A adoção global de culturas GM aumentou centenas de vezes nas últimas duas décadas, trazendo muitos benefícios para toda a agricultura, mas com um especial peso no setor de produção de sementes. Por exemplo, as tecnologias associadas aos organismos geneticamente modificados (OGMs) tornaram-se fundamentais para a produção de alimentos de maneira sustentável. Sem elas, o sistema de plantio direto não seria viável na amplitude com que é utilizado hoje no Brasil dada a sua imensa sinergia com as plantas transgênicas resistentes a herbicidas.

Chegada da técnica de edição de genomas CRISPR

As estruturas regulatórias que foram criadas em cada país para avaliar a biossegurança dos OGMs, entretanto, encare- ceram e prolongaram em demasia o processo de liberação comercial deles. Isso acabou estabelecendo requisitos muito complexos e, várias vezes, desnecessários para a avaliação de risco. Na prática, o uso de OGMs limitou-se a poucas empresas que podem arcar com os custos de uma liberação comercial. Outro efeito causado por essa regulamentação excessivamente complexa foi o de limitar o uso da tecnologia a poucas culturas de grande retorno econômico, como as commodities agrícolas.

Porém, a evolução tecnológica não parou nos transgênicos. Nos últimos dez anos, foi desenvolvida a técnica de edição de genomas Clustered Regularly Interspaced Short Palindromic Repeats (CRISPR – ou, em português, Conjunto de Repetições Palindrômicas Curtas Regularmente Espaçadas). Esta é uma ferramenta de manipulação de DNA mais precisa, rápida e barata quando comparada a técnicas anteriores de edição gênica (zinc fingers, TALENs, meganucleases etc.).

Um dos diferenciais nos Organismos Editados (OEs) é a possibilidade de alteração do DNA da espécie-alvo sem a necessidade de inserção do DNA de outras espécies que existe no caso dos transgênicos. Isso é especialmente verdade quando a edição do genoma é feita utilizando estratégias de “mutações sítio-dirigidas”, que se assemelham a mutações que ocorrem naturalmente.

Nesse contexto, muitos países têm considerado os OEs, utilizando essas estratégias como convencionais. Ou seja, trata-se de organismos que sofreram mutações semelhantes às que já ocorrem na natureza ou que foram obtidos por outras técnicas já consagradas de produção de variabilidade genética, a exemplo do melhoramento clássico e da indução de mutações por radiações ionizantes ou agentes químicos.

Necessidade de modernização da LPC

Alinhado a essas nações, por meio da Comissão Técnica Nacional de Biossegurança (CTNBio), o Brasil estabeleceu a Resolução Normativa nº 16 (RN16), que regulamentou o uso da edição gênica, aqui denominada de Técnicas Inovadoras de Melhoramento de Precisão (TIMP). A RN16 prevê que as solicitações de análise sejam encaminhadas à CTNBio por meio de uma carta-consulta e sejam avaliadas caso a caso. A depender do tipo de edição gênica realizada, o organismo em questão poderá não ser considerado como GM, ou seja, será categorizado como um organismo convencional.

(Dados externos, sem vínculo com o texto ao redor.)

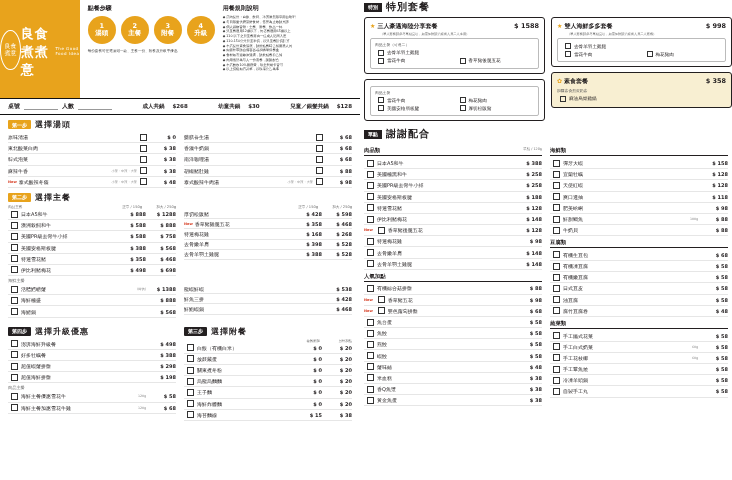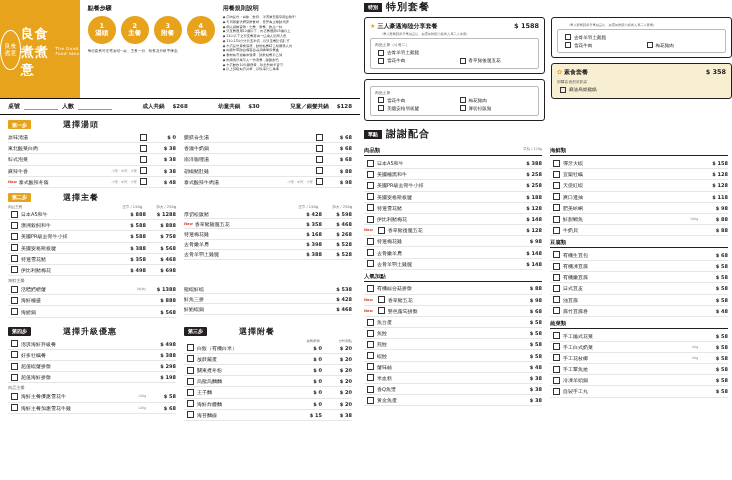--- a/index.html
+++ b/index.html
@@ -45,21 +45,21 @@
      border-bottom:1px solid #111; padding:3px 8px; font-size:6px; }
   .numbar .lbl { font-weight:bold; }
   .numbar .line { display:inline-block; width:34px; border-bottom:1px solid #999; height:7px;}
   .numbar .price { font-weight:bold; margin-left:auto; font-size:5.5px;}
   .numbar .price span { margin-left:6px; }
 
   
   .sec-head { display:flex; align-items:center; gap:4px; margin:4px 0 2px 0; }
   .sec-tag { background:#e8a31c; color:#fff; font-size:5px; font-weight:bold;
      padding:1.5px 4px; border-radius:1px; }
-  .sec-name { font-size:8px; font-weight:bold; letter-spacing:1px;margin-left:28px; }
+  .sec-name { font-size:8px; font-weight:bold; letter-spacing:1px; }
   .sec-head.dark .sec-tag { background:#231f20; }
 
   .cols { display:flex; gap:8px; }
   .col { flex:1; }
 
   .row { display:flex; align-items:center; font-size:5px; padding:1.6px 0;
      border-bottom:0.4px solid #e6e6e6; }
   .row .nm { flex:1; white-space:nowrap; overflow:hidden; }
   .row .sm { font-size:3.2px; color:#888; margin-left:2px; }
   .row .new { color:#d8442b; font-size:3.6px; font-weight:bold; margin-right:2px; }
@@ -513,20 +513,25 @@
                   <span class="chk"></span>
                   <span>厚切松阪豬</span>
                 </div>
             </div>
           </div>
         </div>
       </div>
 
       <div style="flex:1">
         <div class="rbox">
+          <div class="set-title">
+            <span class="ico">★</span>
+            <span>雙人海鮮多多套餐</span>
+            <span class="set-price">$ 998</span>
+          </div>
           <div class="set-note">（單人套餐請參考單點品項，如需加購請洽服務人員二人套餐）</div>
           <div class="inner-box">
             <div class="opt">
                 <span class="chk"></span>
                 <span>去骨羊羽土雞腿</span>
               </div>
             <div class="opt-2">
               <div class="opt">
                   <span class="chk"></span>
                   <span>雪花牛肉</span>

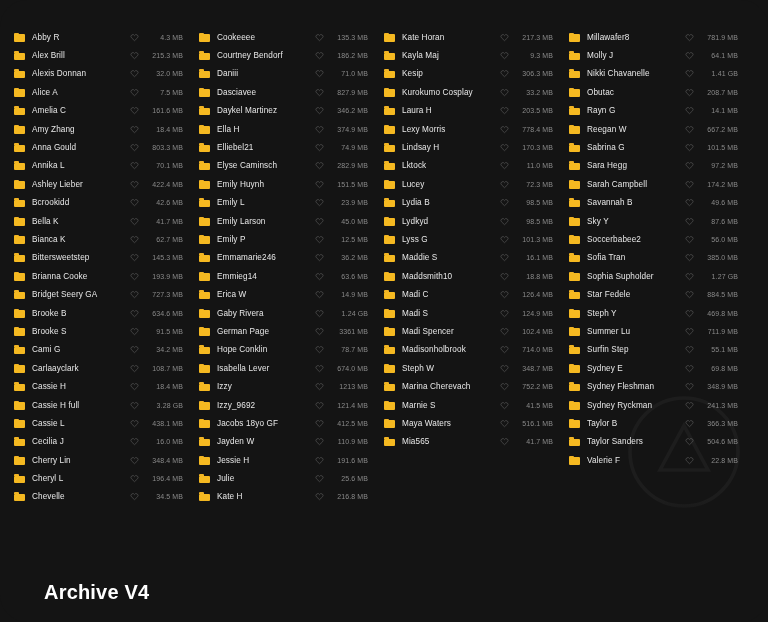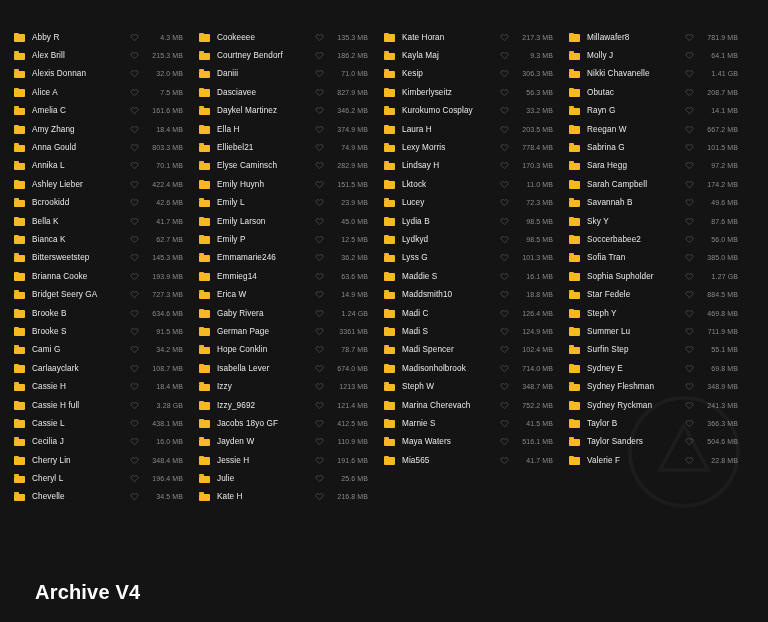--- a/index.html
+++ b/index.html
@@ -75,21 +75,21 @@
   .size {
     flex: 0 0 auto;
     color: #8a8a8a;
     font-size: 7px;
     text-align: right;
     min-width: 38px;
     letter-spacing: 0.1px;
   }
   .footer {
     position: absolute;
-    left: 35px;
+    left: 44px;
     bottom: 18px;
   }
   .footer-title {
     color: #ffffff;
     font-size: 20px;
     font-weight: bold;
     letter-spacing: 0.2px;
   }
   .watermark {
     position: absolute;
@@ -668,30 +668,20 @@
           <span class="name">Kesip</span>
           <span class="heart">
             <svg width="9" height="9" viewBox="0 0 24 24">
               <path d="M12 20.5 3.8 12.6a5 5 0 1 1 8.2-5.6 5 5 0 1 1 8.2 5.6z" fill="none" stroke="#9a9a9a" stroke-width="2"></path>
             </svg>
           </span>
           <span class="size">306.3 MB</span>
         </div>
         <div class="row">
           <span class="folder-icon"></span>
-          <span class="name">Kimberlyseitz</span>
-          <span class="heart">
-            <svg width="9" height="9" viewBox="0 0 24 24">
-              <path d="M12 20.5 3.8 12.6a5 5 0 1 1 8.2-5.6 5 5 0 1 1 8.2 5.6z" fill="none" stroke="#9a9a9a" stroke-width="2"></path>
-            </svg>
-          </span>
-          <span class="size">56.3 MB</span>
-        </div>
-        <div class="row">
-          <span class="folder-icon"></span>
           <span class="name">Kurokumo Cosplay</span>
           <span class="heart">
             <svg width="9" height="9" viewBox="0 0 24 24">
               <path d="M12 20.5 3.8 12.6a5 5 0 1 1 8.2-5.6 5 5 0 1 1 8.2 5.6z" fill="none" stroke="#9a9a9a" stroke-width="2"></path>
             </svg>
           </span>
           <span class="size">33.2 MB</span>
         </div>
         <div class="row">
           <span class="folder-icon"></span>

As oportunidades de um organismo que, mesmo tendo o seu genoma editado por meio da introdução de uma determinada característica de interesse, seja considerado convencional são enormes. Começando pela redução dos custos, por não ser necessário passar por um processo de desregulamentação complexo, diferenciando-se do que ocorre com os OGMs. A biossegurança fica preservada, pois há uma pré-análise das agências regulatórias.

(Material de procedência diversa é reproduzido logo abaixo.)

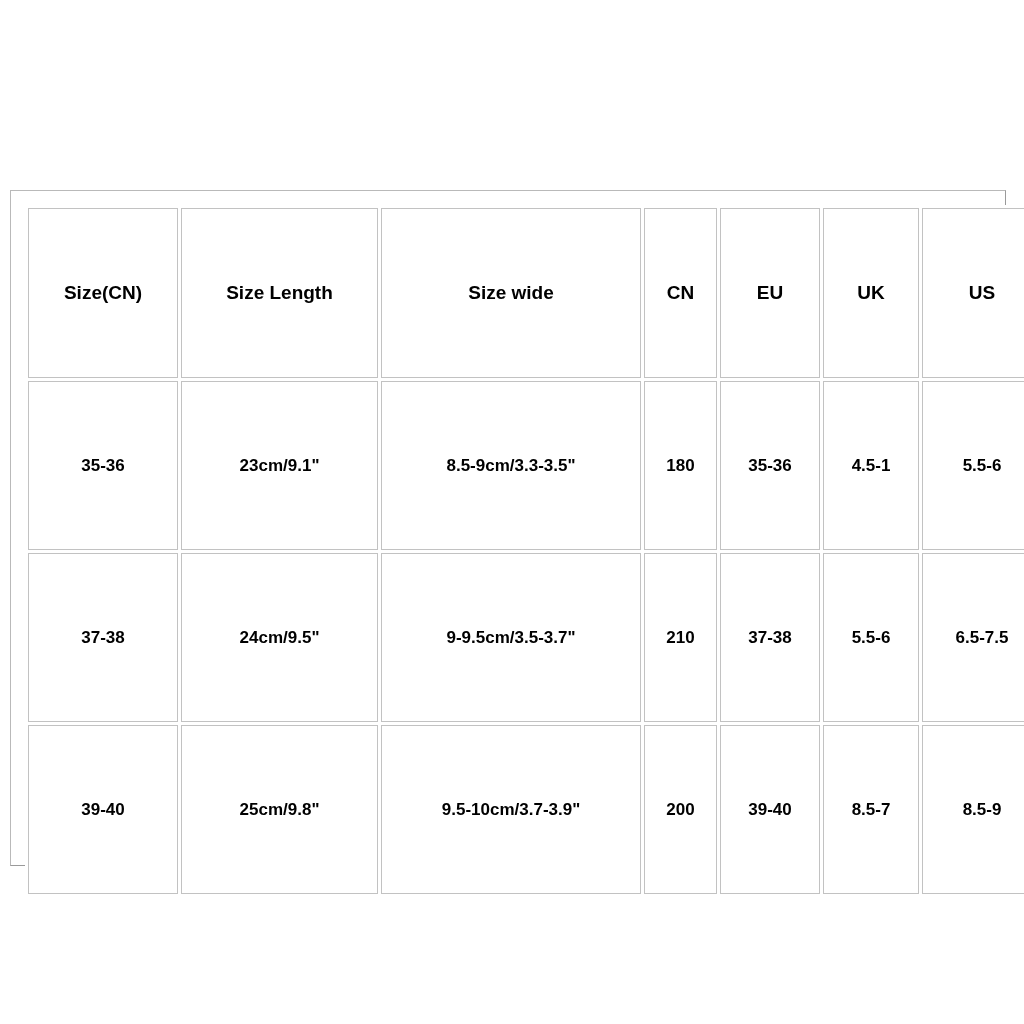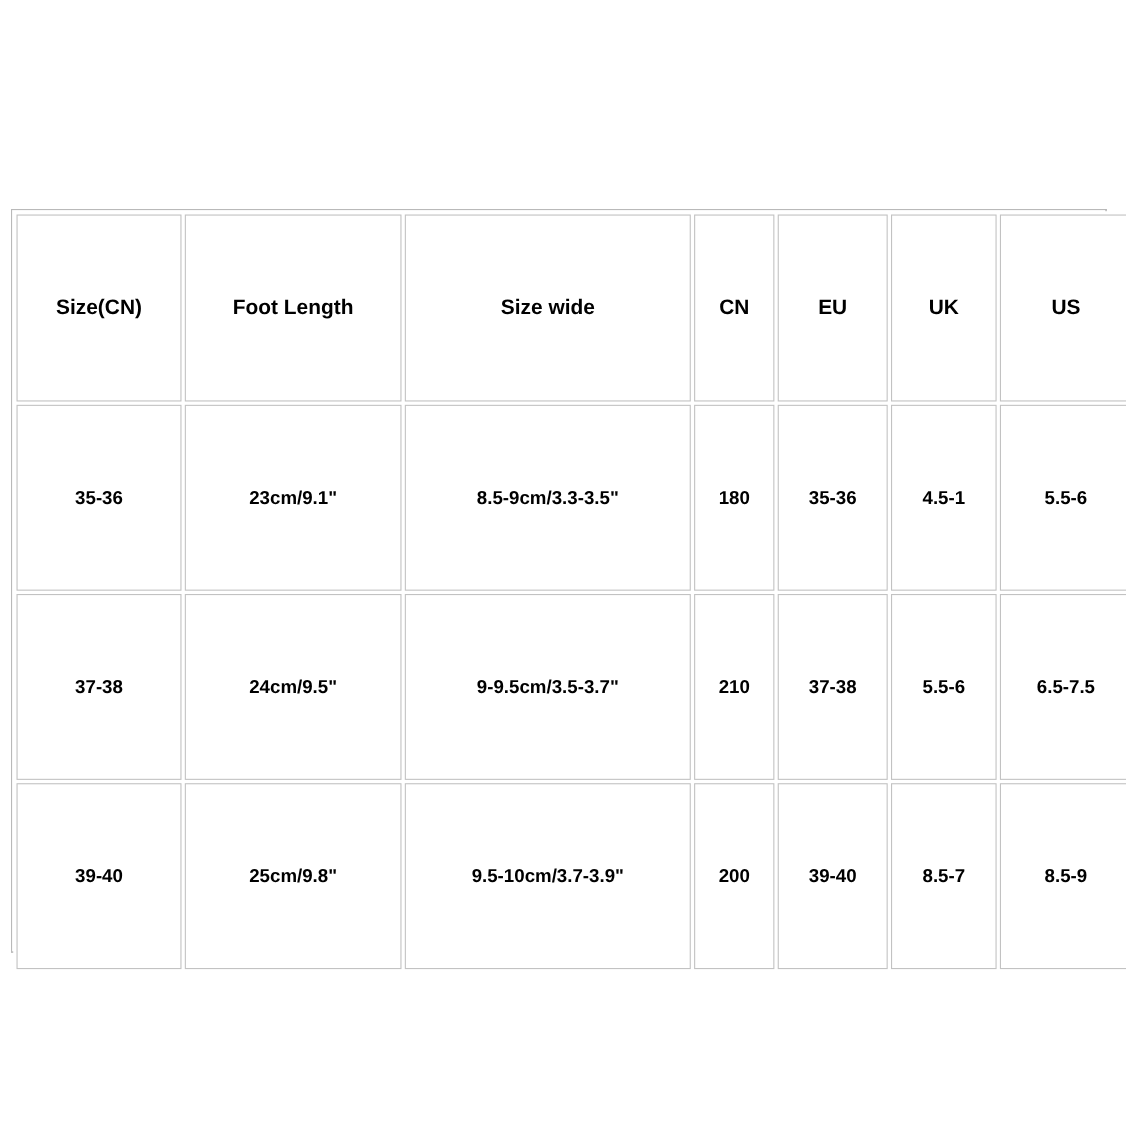--- a/index.html
+++ b/index.html
@@ -24,21 +24,21 @@
     position: absolute;
     left: 10px;
     top: 190px;
     width: 996px;
     height: 676px;
     box-sizing: border-box;
     border: 1px solid #b9b9b9;
     border-right-color: #9a9a9a;
     border-bottom-color: #9a9a9a;
     background: #ffffff;
-    padding: 1px;
+    padding: 14px;
   }
 
   table.size-table {
     width: 100%;
     height: 100%;
     border-collapse: separate;
     border-spacing: 3px;
     table-layout: fixed;
     background: #ffffff;
   }
@@ -97,21 +97,21 @@
         <col class="c-footwide">
         <col class="c-cn">
         <col class="c-eu">
         <col class="c-uk">
         <col class="c-us">
       </colgroup>
 
       <thead>
         <tr class="header-row">
           <th class="h-size">Size(CN)</th>
-          <th class="h-footlen">Foot Length</th>
+          <th class="h-footlen">Size Length</th>
           <th class="h-footwide">Size wide</th>
           <th class="h-cn">CN</th>
           <th class="h-eu">EU</th>
           <th class="h-uk">UK</th>
           <th class="h-us">US</th>
         </tr>
       </thead>
 
       <tbody>
         <tr class="data-row">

Mas o principal ganho é do ponto de vista tecnológico. Há agregação de valor e possibilidade de solução de desafios antes difíceis, que levavam décadas para ser resolvidos, ou mesmo problemas outrora impossíveis de ser resolvidos via melhoramento clássico. Por meio da técnica CRISPR, a custos mais razoáveis e com a rapidez que o agronegócio necessita, esses obstáculos podem ser superados agora.

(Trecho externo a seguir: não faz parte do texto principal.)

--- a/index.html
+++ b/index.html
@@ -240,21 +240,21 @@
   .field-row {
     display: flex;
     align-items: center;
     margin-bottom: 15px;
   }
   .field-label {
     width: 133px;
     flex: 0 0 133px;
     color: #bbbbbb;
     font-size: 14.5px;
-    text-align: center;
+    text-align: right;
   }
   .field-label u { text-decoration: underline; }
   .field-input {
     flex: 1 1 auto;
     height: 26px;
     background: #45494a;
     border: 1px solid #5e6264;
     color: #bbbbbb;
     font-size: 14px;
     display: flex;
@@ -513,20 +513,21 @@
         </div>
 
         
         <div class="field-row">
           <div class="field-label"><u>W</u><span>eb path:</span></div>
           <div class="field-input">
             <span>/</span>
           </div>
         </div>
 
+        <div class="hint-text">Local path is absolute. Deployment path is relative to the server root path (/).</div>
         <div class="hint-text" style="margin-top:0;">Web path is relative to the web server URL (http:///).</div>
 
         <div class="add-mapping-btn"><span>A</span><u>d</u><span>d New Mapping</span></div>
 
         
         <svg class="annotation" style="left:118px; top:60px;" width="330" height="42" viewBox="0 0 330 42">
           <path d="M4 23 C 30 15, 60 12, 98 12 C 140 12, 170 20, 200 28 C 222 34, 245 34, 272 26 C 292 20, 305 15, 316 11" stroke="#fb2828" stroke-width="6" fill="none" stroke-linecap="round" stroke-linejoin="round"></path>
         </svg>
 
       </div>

Entretanto, a LPC, quando implementada, não previa essa evolução tecnológica na edição de genomas, que, a depender da técnica utilizada, impossibilita saber se a(s) mutação(ões) introduzida(s) fora(m) feita(s) pelo ser humano ou pela natureza. Nesse sentido, a LPC deve ser modernizada para que o investimento científico e tecnológico feito no desenvolvimento de uma nova variedade comercial com base nessas tecnologias seja recompensado. Do contrário, o uso dessa ferramenta tão importante para produzir variabilidade genética, trazendo novas soluções a problemas e agregando valor a produtos do agronegócio, não terá todo o seu potencial explorado.